> Activity:
Could you transcribe every record below exactly as written, leaving out any pictures?

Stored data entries

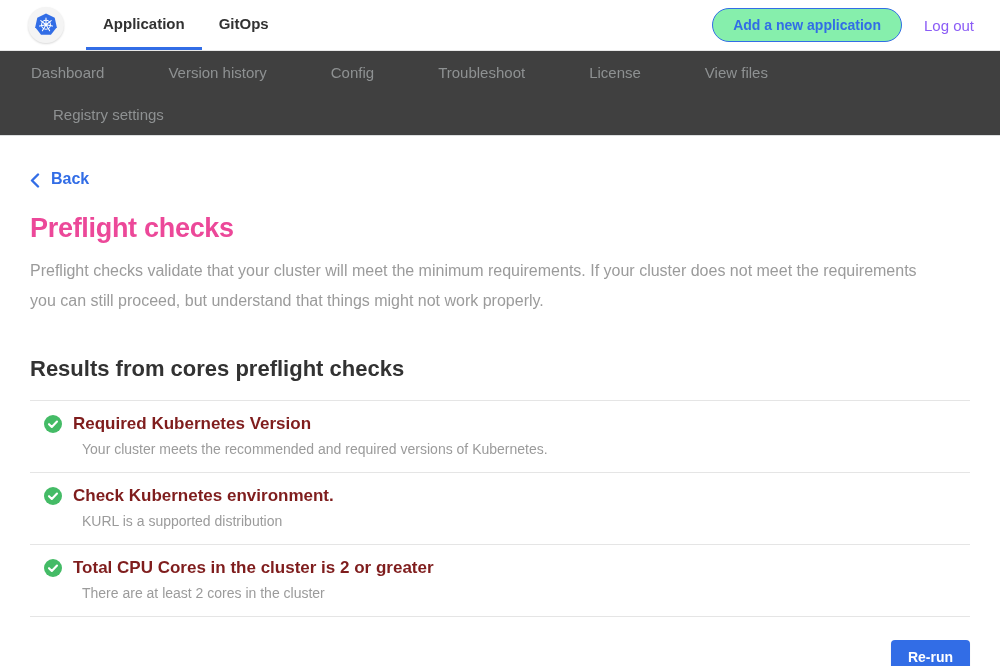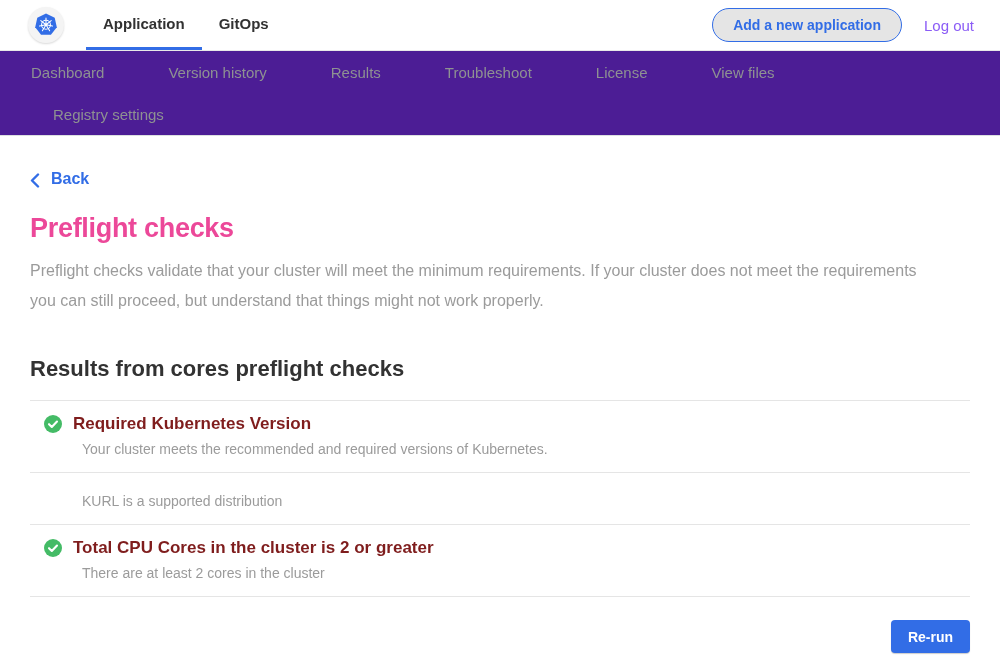--- a/index.html
+++ b/index.html
@@ -44,7 +44,7 @@
   }
   .add-app-btn {
     font-family: inherit;
-    background: #e5e5e5;
+    background: #86efac;
     color: #326de6;
     border: 1px solid #326de6;
     border-radius: 17px;

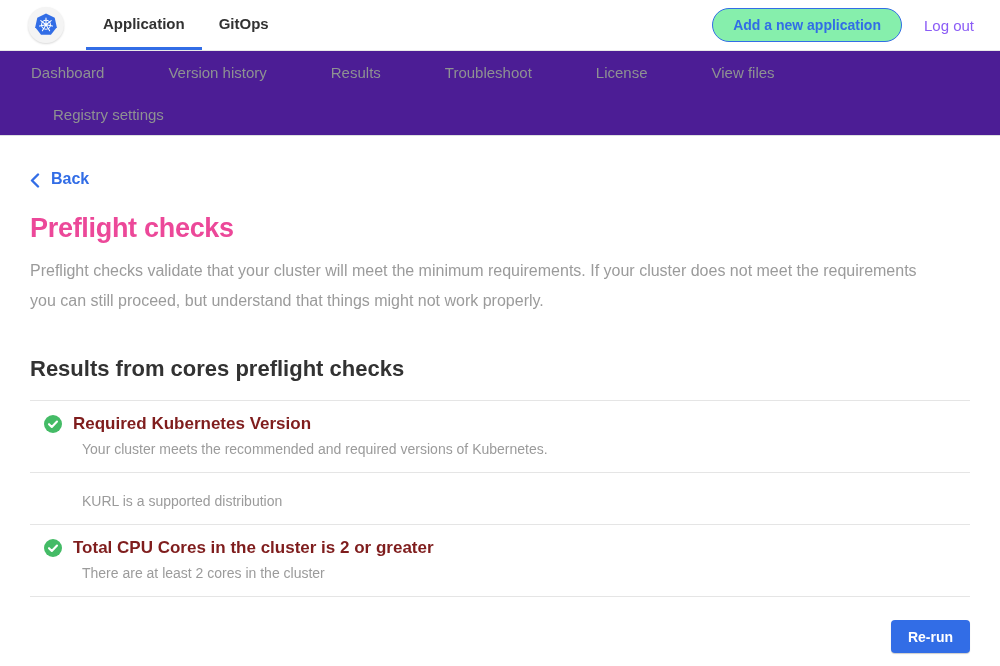--- a/index.html
+++ b/index.html
@@ -57,7 +57,7 @@
 
   
   .subnav {
-    background: #4c1d95;
+    background: #404040;
     border-bottom: 1px solid #dcdfe0;
     padding: 0 0 0 31px;
   }

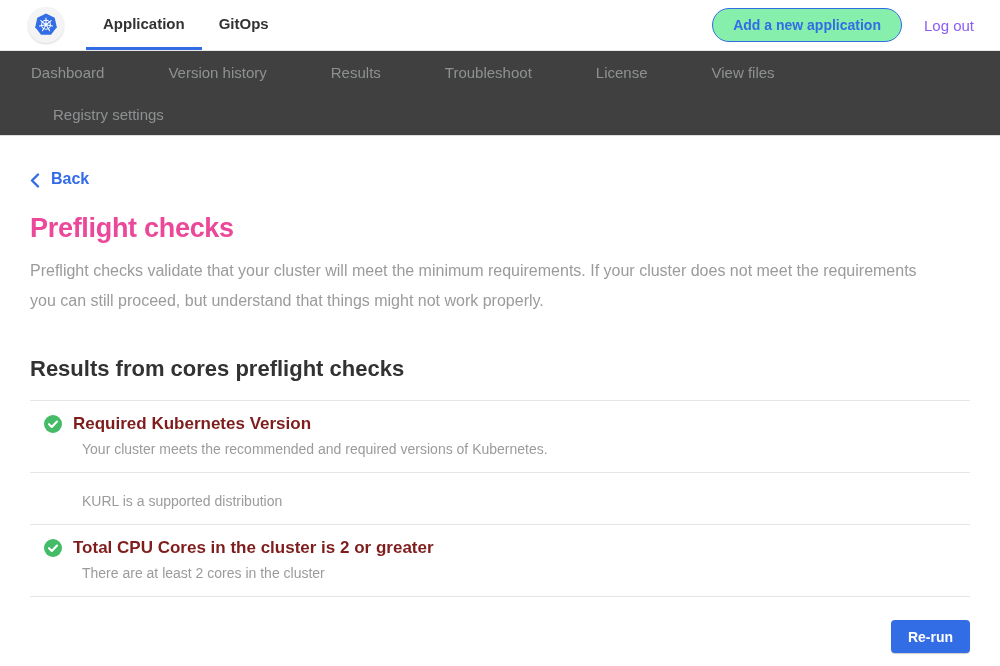--- a/index.html
+++ b/index.html
@@ -165,7 +165,7 @@
   <div class="subnav-row">
     <span class="subnav-item">Dashboard</span>
     <span class="subnav-item">Version history</span>
-    <span class="subnav-item">Results</span>
+    <span class="subnav-item">Config</span>
     <span class="subnav-item">Troubleshoot</span>
     <span class="subnav-item">License</span>
     <span class="subnav-item">View files</span>

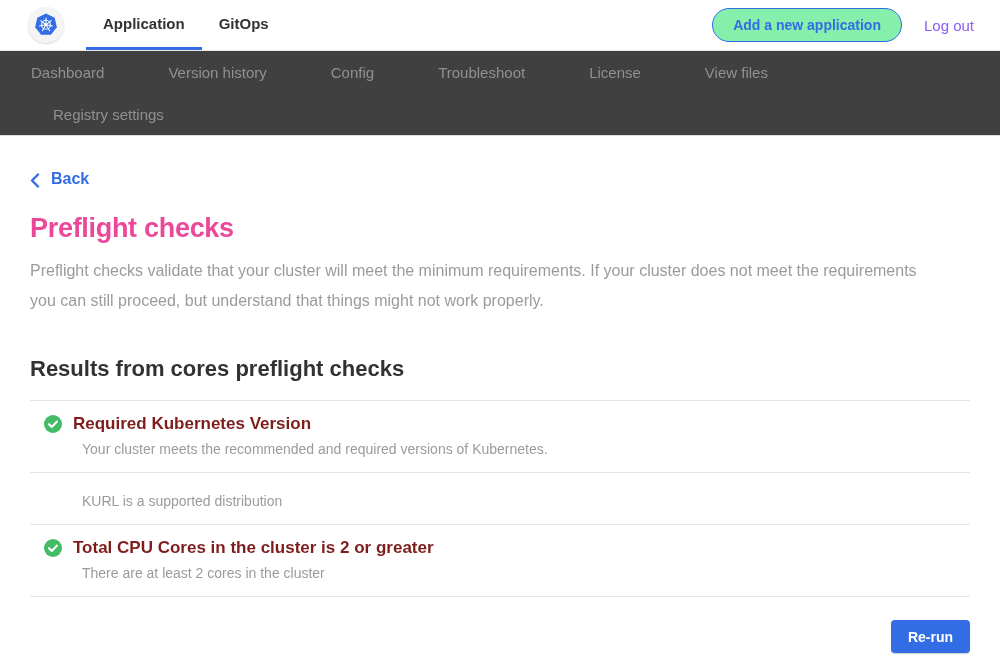--- a/index.html
+++ b/index.html
@@ -208,6 +208,15 @@
     </div>
 
     <div class="check-item">
+      <div class="check-head">
+        <span class="check-icon">
+          <svg width="18" height="18" viewBox="0 0 18 18">
+            <circle cx="9" cy="9" r="9" fill="#44bb66"></circle>
+            <path d="M5 9.2 L7.8 12 L13 6.5" fill="none" stroke="#ffffff" stroke-width="2.1" stroke-linecap="round" stroke-linejoin="round"></path>
+          </svg>
+        </span>
+        <span class="check-title">Check Kubernetes environment.</span>
+      </div>
       <div class="check-desc">KURL is a supported distribution</div>
     </div>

> Result for this task:
--- a/index.html
+++ b/index.html
@@ -44,7 +44,7 @@
   }
   .add-app-btn {
     font-family: inherit;
-    background: #e5e5e5;
+    background: #86efac;
     color: #326de6;
     border: 1px solid #326de6;
     border-radius: 17px;

--- a/index.html
+++ b/index.html
@@ -57,7 +57,7 @@
 
   
   .subnav {
-    background: #4c1d95;
+    background: #404040;
     border-bottom: 1px solid #dcdfe0;
     padding: 0 0 0 31px;
   }

--- a/index.html
+++ b/index.html
@@ -165,7 +165,7 @@
   <div class="subnav-row">
     <span class="subnav-item">Dashboard</span>
     <span class="subnav-item">Version history</span>
-    <span class="subnav-item">Results</span>
+    <span class="subnav-item">Config</span>
     <span class="subnav-item">Troubleshoot</span>
     <span class="subnav-item">License</span>
     <span class="subnav-item">View files</span>

--- a/index.html
+++ b/index.html
@@ -208,6 +208,15 @@
     </div>
 
     <div class="check-item">
+      <div class="check-head">
+        <span class="check-icon">
+          <svg width="18" height="18" viewBox="0 0 18 18">
+            <circle cx="9" cy="9" r="9" fill="#44bb66"></circle>
+            <path d="M5 9.2 L7.8 12 L13 6.5" fill="none" stroke="#ffffff" stroke-width="2.1" stroke-linecap="round" stroke-linejoin="round"></path>
+          </svg>
+        </span>
+        <span class="check-title">Check Kubernetes environment.</span>
+      </div>
       <div class="check-desc">KURL is a supported distribution</div>
     </div>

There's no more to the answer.